Our face is one of the most vulnerable regions of the human body. Anything that does damage to the face can easily damage our eyes, mouth, nose, and other sensitive areas. That said, when working with chemicals or performing potentially hazardous tasks, it is a necessity to strap on a face shield.
Now it’s not just about using A faceshield but using the RIGHT ONE for the job. Having the wrong face shield can aggravate things or worse, even be the cause of the injury itself.
There are multiple options we have to consider when picking a faceshield for a task. Let’s start with the basics, mainly the different the US (ANSI) and European (EN) standards.
Impact resistance:
ANSI or the American National Standards Institute requires each face shield be marked with the manufacturer’s identity and all components pass – and consequently be marked – Z87 or Z87+ (more on this in a bit.) Its resistances and functionality must be on the shield as well.
While the other markings are self-explanatory, Z87 and Z87+ might sound a little alien. Well, let’s shed some light on this. Both standards are listed in the ANSI Z87.1 section and are pretty straightforward.
- Mark Z87 is a basic impact face shield. This means it should be capable of resisting impact from a 1 in. (25.4mm) diameter steel ball dropped from a height of 50 inches.
- Mark Z87+ on the other hand is a high impact face shield that can resist impact from a .25 inch (6.35mm) diameter steel ball traveling at a velocity of 300 feet per second (91.4 m/s).

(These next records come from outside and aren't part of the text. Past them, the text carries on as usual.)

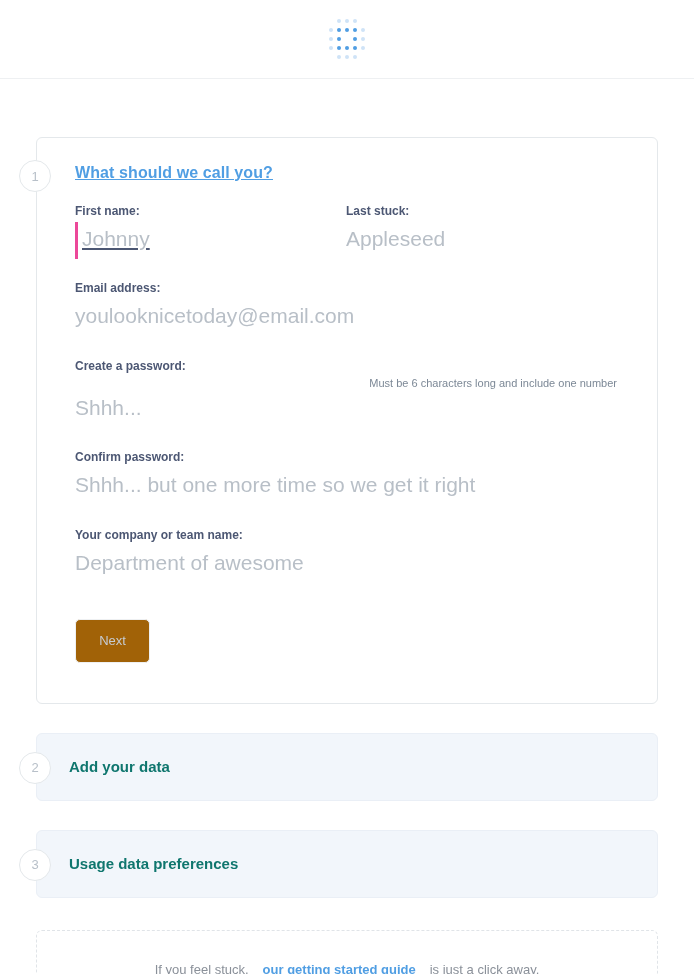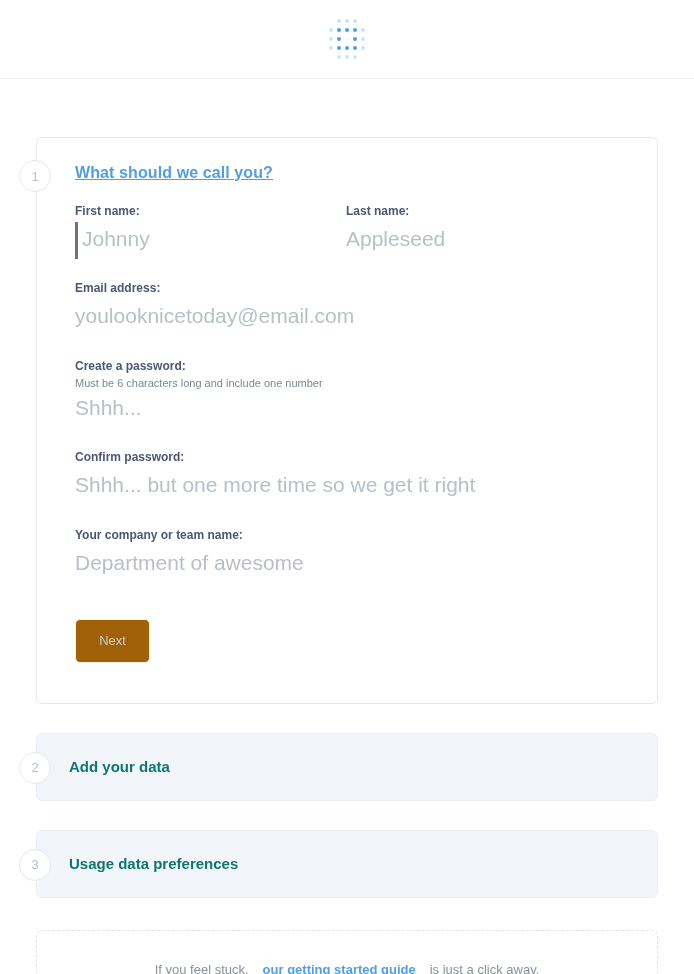--- a/index.html
+++ b/index.html
@@ -232,7 +232,7 @@
           </div>
           <div class="col">
             <div class="field">
-              <div class="field-label">Last name:</div>
+              <div class="field-label">Last stuck:</div>
               <input class="input" type="text" placeholder="Appleseed" style="">
             </div>
           </div>

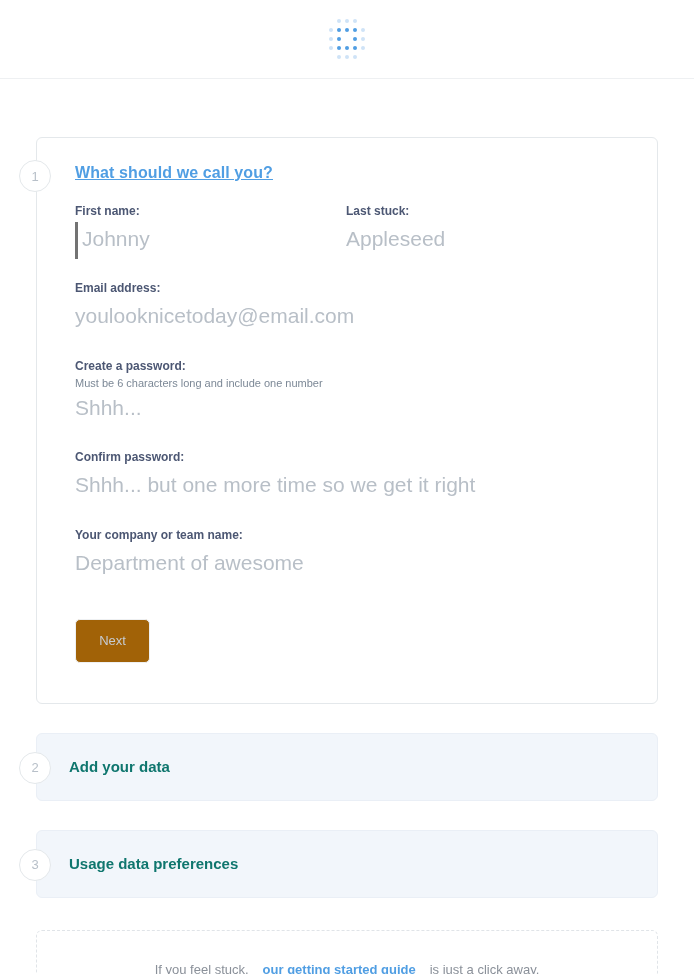--- a/index.html
+++ b/index.html
@@ -122,8 +122,9 @@
   }
   .input::placeholder { color: #b8bfc7; }
   .input.focused {
-    border-left: 3px solid #737373;
+    border-left: 3px solid #ec4899;
     padding-left: 4px;
+    text-decoration: underline;
   }
   .field { margin-bottom: 22px; }
 

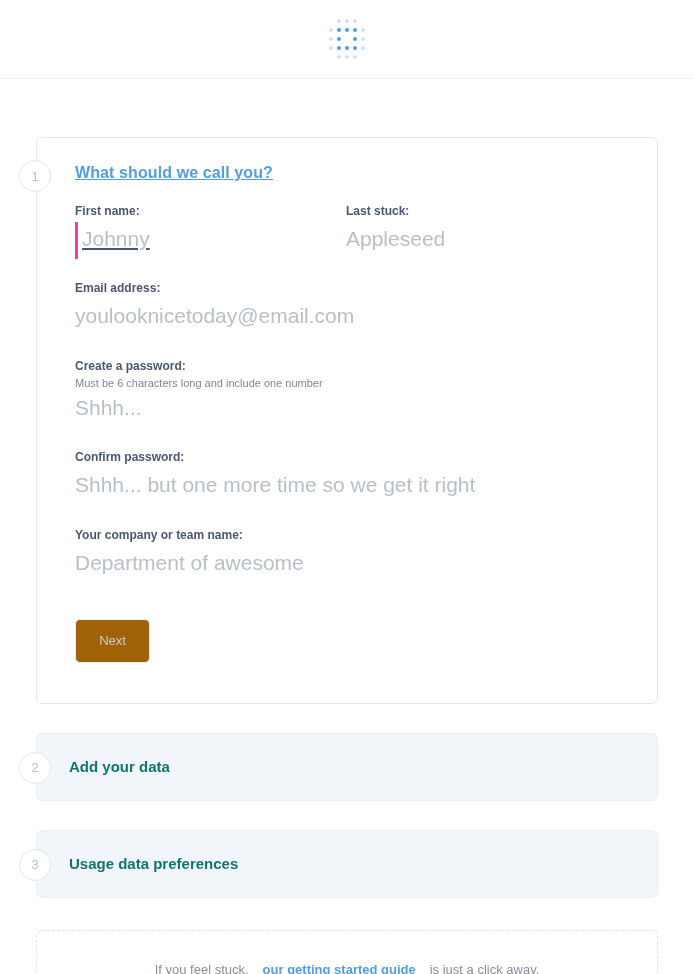--- a/index.html
+++ b/index.html
@@ -98,6 +98,7 @@
     color: #7c8896;
     font-weight: normal;
     margin-bottom: 2px;
+    text-align: right;
   }
   .row {
     display: flex;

The European standard (EN 166), on the other hand, requires face shields to withstand impact from a 6mm diameter steel ball at various speeds. Here’s a quick summary of the different classifications.
- Mark A: 190 m/s.
- Mark B: 120 m/s.
- Mark F: 45 m/s.
The second thing we must consider is lens quality. Aside from the fact that bad lenses will cause eye strain, any protective device that prevents the user from seeing clearly will find itself worn incorrectly or even worse, mothballed.
ANSI has some standards regarding lens quality as mentioned in the Z87.1-2010 standard. Under the optical requirements set, the lenses of the protectors must:
- Be free of visible defects
- Have a luminous transmittance level > 85 percent (if the lens is clear)
- Not exhibit >3 percent haze
- Be within acceptable tolerance levels for refractive power, astigmatism, resolving power, prism and prism imbalance
Materials:
Now, let’s look at the different materials available for faceshields. Each one has its own advantages and disadvantages as we will be discussing:
- Polycarbonate (PC) provides good impact and heat resistance. It’s not very chemical resistant, although some PC faceshields provide resistance to chemicals depending on thickness and coatings. UV filter additives can also be added to provide UV protection. These variants often have a “U” in the markings, with U6 being the highest protection available.
- Propionate (PROP) is ideal for protection against chemical splashes. Generally though, most PROP faceshields do not meet impact requirement but there are a few of them out there that are thick enough to make the Z87+ requirements.
- Mesh is another common material used for faceshields and is often used when a lot of ventilation is needed such as in humid areas. Generally, mesh faceshields do not provide impact, chemical, or UV protection.
- Acetate facemasks are often scratch and chemical resistant but often slightly sacrificing visibility. These faceshields generally are not very impact resistant (though there are a few exceptions). Expect these masks to cost more than the average mask since Acetate is pretty expensive.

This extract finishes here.